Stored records
__________________________________________________
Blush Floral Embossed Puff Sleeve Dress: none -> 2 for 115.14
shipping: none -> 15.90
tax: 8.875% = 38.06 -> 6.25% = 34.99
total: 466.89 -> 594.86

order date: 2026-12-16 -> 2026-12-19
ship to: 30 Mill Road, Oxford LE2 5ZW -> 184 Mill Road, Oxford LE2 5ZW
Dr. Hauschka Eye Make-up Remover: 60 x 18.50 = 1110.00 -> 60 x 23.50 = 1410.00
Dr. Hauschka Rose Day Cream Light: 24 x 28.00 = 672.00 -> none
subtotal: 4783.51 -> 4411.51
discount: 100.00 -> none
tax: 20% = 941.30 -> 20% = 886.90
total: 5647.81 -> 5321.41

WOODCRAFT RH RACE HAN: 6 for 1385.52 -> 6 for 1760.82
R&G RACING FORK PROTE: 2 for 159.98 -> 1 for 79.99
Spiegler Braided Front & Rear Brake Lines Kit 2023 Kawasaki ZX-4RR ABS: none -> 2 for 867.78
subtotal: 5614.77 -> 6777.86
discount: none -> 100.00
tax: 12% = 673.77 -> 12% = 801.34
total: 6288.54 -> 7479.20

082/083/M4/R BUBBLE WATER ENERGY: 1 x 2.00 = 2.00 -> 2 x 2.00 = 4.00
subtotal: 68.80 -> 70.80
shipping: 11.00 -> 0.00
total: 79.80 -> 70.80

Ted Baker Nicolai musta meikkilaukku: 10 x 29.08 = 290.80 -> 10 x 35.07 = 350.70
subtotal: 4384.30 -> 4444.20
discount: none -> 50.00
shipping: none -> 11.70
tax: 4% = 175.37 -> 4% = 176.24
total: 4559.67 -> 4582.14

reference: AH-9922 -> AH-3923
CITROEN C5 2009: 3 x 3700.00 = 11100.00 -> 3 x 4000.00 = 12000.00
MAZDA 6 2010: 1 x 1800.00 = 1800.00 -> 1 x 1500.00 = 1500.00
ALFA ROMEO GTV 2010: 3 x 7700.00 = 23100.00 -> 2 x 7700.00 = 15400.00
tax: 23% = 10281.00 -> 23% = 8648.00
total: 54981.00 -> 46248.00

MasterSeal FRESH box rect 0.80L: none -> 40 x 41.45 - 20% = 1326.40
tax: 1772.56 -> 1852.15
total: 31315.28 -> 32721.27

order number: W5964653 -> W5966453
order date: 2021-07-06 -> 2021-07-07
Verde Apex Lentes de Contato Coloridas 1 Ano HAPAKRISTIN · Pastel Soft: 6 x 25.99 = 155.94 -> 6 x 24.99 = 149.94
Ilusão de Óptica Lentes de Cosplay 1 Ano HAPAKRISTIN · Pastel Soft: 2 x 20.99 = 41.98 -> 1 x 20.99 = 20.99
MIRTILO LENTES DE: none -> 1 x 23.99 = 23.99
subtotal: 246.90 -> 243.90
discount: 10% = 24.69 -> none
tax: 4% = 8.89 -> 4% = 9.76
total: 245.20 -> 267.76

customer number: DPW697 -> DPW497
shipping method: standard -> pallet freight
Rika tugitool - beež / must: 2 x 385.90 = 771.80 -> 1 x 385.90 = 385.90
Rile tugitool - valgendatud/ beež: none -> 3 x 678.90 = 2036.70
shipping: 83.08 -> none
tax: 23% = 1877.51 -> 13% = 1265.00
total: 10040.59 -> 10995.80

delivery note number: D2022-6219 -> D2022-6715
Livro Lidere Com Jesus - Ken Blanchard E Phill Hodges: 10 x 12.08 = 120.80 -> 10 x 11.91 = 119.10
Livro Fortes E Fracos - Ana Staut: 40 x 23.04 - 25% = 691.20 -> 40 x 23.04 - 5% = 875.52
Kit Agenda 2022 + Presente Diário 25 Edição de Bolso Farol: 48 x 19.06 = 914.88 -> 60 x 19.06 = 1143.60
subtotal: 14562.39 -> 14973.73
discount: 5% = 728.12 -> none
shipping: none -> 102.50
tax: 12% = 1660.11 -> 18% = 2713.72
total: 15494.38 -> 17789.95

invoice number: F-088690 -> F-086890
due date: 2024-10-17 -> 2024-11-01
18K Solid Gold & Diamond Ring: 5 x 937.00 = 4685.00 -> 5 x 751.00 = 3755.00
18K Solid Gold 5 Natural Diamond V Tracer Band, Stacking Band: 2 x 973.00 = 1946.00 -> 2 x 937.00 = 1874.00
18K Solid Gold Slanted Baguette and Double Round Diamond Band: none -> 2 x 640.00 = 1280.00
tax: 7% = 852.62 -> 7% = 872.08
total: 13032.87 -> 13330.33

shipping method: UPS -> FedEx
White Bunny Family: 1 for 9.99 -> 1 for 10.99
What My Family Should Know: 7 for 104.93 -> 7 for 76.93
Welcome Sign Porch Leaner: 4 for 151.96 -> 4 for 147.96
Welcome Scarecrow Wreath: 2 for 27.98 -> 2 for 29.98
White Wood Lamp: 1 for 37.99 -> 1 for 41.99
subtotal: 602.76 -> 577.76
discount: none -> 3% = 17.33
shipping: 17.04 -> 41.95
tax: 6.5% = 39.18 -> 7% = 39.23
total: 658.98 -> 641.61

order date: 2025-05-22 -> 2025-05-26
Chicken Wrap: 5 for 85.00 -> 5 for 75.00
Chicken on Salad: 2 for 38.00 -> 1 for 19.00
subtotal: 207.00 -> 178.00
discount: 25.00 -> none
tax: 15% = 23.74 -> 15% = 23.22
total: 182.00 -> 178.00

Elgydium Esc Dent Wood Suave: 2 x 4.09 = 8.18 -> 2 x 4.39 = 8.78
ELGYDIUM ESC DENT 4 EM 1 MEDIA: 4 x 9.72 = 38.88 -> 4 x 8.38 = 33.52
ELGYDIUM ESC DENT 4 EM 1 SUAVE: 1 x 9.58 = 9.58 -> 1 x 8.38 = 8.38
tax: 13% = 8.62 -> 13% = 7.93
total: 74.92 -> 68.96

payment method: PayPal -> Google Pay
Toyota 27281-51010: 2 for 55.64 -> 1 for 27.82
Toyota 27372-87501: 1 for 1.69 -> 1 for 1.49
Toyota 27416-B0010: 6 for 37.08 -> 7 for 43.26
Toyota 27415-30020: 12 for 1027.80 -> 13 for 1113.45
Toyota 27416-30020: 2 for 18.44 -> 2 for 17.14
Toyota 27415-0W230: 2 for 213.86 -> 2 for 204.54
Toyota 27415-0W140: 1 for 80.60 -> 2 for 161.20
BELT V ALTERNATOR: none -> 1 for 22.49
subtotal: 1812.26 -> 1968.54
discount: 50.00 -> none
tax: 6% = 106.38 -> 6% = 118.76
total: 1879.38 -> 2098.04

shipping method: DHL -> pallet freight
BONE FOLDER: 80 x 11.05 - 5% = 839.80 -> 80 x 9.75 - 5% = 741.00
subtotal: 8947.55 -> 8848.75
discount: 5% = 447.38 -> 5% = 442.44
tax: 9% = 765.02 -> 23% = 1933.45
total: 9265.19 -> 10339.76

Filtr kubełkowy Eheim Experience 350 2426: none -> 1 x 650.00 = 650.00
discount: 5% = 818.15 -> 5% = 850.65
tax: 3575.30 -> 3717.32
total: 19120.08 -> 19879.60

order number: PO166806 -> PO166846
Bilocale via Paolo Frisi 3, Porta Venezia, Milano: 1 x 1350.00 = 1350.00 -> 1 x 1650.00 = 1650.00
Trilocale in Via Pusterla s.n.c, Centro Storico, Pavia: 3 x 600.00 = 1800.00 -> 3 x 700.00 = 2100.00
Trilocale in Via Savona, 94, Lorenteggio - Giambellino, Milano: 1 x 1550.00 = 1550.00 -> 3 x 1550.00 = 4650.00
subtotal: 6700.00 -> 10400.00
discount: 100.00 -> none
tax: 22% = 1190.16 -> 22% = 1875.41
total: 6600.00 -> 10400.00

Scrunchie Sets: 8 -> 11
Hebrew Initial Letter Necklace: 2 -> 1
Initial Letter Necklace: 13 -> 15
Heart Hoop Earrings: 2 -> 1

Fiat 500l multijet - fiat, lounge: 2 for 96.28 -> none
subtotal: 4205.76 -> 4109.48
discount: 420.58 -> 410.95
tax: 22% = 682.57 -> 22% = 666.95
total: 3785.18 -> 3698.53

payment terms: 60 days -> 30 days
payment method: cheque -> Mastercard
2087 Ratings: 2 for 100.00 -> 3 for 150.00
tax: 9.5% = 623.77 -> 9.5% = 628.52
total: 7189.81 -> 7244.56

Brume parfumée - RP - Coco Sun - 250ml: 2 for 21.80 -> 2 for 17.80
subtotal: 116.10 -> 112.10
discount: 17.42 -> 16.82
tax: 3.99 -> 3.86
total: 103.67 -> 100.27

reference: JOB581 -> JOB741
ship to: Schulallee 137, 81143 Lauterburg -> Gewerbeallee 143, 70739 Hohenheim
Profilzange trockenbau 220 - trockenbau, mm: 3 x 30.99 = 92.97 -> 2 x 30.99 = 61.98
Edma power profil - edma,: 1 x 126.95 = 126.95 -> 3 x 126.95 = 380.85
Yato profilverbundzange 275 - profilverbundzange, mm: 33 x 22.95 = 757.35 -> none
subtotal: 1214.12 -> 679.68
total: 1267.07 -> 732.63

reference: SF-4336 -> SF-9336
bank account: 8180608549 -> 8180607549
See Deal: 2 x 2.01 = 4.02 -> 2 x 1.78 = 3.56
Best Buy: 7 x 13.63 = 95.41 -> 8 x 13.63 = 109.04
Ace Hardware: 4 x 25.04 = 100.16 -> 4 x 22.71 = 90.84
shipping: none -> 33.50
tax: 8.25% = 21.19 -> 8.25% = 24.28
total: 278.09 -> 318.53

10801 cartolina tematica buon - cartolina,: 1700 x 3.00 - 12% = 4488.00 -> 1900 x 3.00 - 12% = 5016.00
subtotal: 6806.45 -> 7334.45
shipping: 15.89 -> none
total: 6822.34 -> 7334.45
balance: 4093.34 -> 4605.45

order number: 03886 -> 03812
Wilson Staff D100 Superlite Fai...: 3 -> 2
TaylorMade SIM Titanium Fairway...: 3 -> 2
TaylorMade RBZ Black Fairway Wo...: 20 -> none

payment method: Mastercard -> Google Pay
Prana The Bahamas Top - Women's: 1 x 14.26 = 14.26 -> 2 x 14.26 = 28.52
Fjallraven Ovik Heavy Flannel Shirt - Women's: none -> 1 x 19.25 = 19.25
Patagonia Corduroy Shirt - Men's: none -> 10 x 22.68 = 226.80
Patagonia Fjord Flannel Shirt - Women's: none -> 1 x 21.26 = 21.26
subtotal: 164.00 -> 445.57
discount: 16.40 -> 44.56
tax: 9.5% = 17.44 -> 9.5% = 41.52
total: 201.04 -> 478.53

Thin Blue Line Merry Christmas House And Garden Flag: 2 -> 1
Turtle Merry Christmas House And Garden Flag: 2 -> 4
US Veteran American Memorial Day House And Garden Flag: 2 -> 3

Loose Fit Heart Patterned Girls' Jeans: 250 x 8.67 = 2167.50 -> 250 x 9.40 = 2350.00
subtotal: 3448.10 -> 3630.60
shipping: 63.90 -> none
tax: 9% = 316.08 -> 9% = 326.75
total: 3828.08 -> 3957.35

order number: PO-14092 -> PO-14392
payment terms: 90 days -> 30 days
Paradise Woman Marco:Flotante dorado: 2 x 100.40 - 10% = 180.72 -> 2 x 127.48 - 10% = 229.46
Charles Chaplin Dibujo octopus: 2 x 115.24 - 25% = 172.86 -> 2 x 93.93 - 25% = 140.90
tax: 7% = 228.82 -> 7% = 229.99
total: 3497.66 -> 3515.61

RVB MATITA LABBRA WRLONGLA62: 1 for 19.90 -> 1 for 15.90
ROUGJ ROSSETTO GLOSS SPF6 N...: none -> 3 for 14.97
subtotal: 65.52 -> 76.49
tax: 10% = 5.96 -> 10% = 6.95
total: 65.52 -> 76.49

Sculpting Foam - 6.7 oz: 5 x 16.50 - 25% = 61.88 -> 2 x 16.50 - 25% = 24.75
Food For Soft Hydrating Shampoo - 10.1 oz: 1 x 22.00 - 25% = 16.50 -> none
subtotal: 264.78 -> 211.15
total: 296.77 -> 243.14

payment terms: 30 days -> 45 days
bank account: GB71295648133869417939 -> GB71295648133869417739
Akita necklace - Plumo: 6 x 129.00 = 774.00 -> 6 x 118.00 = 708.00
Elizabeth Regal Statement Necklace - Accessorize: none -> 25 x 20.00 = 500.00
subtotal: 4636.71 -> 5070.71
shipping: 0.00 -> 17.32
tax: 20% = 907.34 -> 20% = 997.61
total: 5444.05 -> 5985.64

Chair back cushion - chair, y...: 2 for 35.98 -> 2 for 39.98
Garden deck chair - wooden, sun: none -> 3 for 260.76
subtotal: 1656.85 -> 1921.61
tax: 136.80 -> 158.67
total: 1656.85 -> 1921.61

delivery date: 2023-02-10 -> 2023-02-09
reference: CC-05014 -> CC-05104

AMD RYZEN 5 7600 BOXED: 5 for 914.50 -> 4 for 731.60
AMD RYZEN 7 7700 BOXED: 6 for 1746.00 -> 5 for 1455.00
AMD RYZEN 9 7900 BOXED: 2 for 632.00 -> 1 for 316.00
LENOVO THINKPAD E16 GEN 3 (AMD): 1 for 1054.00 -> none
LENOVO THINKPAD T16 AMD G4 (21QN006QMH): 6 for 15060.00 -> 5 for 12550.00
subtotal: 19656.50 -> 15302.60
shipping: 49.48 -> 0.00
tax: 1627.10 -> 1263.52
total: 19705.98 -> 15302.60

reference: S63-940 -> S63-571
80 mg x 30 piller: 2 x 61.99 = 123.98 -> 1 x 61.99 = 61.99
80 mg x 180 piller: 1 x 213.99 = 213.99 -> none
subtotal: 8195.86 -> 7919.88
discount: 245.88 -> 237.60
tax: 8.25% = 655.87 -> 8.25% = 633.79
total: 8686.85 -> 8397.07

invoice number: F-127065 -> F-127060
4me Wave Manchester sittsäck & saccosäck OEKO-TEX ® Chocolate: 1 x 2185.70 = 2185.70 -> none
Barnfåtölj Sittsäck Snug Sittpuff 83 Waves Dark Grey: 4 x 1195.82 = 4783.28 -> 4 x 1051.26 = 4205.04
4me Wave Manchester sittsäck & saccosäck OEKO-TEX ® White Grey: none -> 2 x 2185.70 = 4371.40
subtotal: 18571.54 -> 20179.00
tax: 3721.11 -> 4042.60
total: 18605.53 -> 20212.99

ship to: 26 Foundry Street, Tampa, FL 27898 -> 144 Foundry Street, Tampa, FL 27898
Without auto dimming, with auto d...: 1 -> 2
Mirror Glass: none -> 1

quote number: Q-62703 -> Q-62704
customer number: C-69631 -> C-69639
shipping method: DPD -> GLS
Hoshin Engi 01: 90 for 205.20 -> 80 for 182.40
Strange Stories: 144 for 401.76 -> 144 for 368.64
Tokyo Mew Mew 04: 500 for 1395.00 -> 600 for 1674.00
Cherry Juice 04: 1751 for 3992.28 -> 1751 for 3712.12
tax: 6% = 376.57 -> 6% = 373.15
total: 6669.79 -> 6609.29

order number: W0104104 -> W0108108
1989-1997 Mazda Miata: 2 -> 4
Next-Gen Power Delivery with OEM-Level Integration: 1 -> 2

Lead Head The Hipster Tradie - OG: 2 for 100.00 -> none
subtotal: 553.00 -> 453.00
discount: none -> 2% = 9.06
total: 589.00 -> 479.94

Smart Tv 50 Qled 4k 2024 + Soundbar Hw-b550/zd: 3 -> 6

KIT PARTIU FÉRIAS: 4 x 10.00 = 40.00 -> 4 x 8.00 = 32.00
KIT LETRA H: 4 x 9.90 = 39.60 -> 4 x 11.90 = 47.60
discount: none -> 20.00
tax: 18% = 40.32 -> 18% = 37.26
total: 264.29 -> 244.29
__________________________________________________
- Task statement
Of all the entries above, output exactly the lines between the one holding "Elizabeth Regal Statement" and the one holding "discount: 245.88 -> 237.60", inclusive.

- Answer to this exercise
Elizabeth Regal Statement Necklace - Accessorize: none -> 25 x 20.00 = 500.00
subtotal: 4636.71 -> 5070.71
shipping: 0.00 -> 17.32
tax: 20% = 907.34 -> 20% = 997.61
total: 5444.05 -> 5985.64

Chair back cushion - chair, y...: 2 for 35.98 -> 2 for 39.98
Garden deck chair - wooden, sun: none -> 3 for 260.76
subtotal: 1656.85 -> 1921.61
tax: 136.80 -> 158.67
total: 1656.85 -> 1921.61

delivery date: 2023-02-10 -> 2023-02-09
reference: CC-05014 -> CC-05104

AMD RYZEN 5 7600 BOXED: 5 for 914.50 -> 4 for 731.60
AMD RYZEN 7 7700 BOXED: 6 for 1746.00 -> 5 for 1455.00
AMD RYZEN 9 7900 BOXED: 2 for 632.00 -> 1 for 316.00
LENOVO THINKPAD E16 GEN 3 (AMD): 1 for 1054.00 -> none
LENOVO THINKPAD T16 AMD G4 (21QN006QMH): 6 for 15060.00 -> 5 for 12550.00
subtotal: 19656.50 -> 15302.60
shipping: 49.48 -> 0.00
tax: 1627.10 -> 1263.52
total: 19705.98 -> 15302.60

reference: S63-940 -> S63-571
80 mg x 30 piller: 2 x 61.99 = 123.98 -> 1 x 61.99 = 61.99
80 mg x 180 piller: 1 x 213.99 = 213.99 -> none
subtotal: 8195.86 -> 7919.88
discount: 245.88 -> 237.60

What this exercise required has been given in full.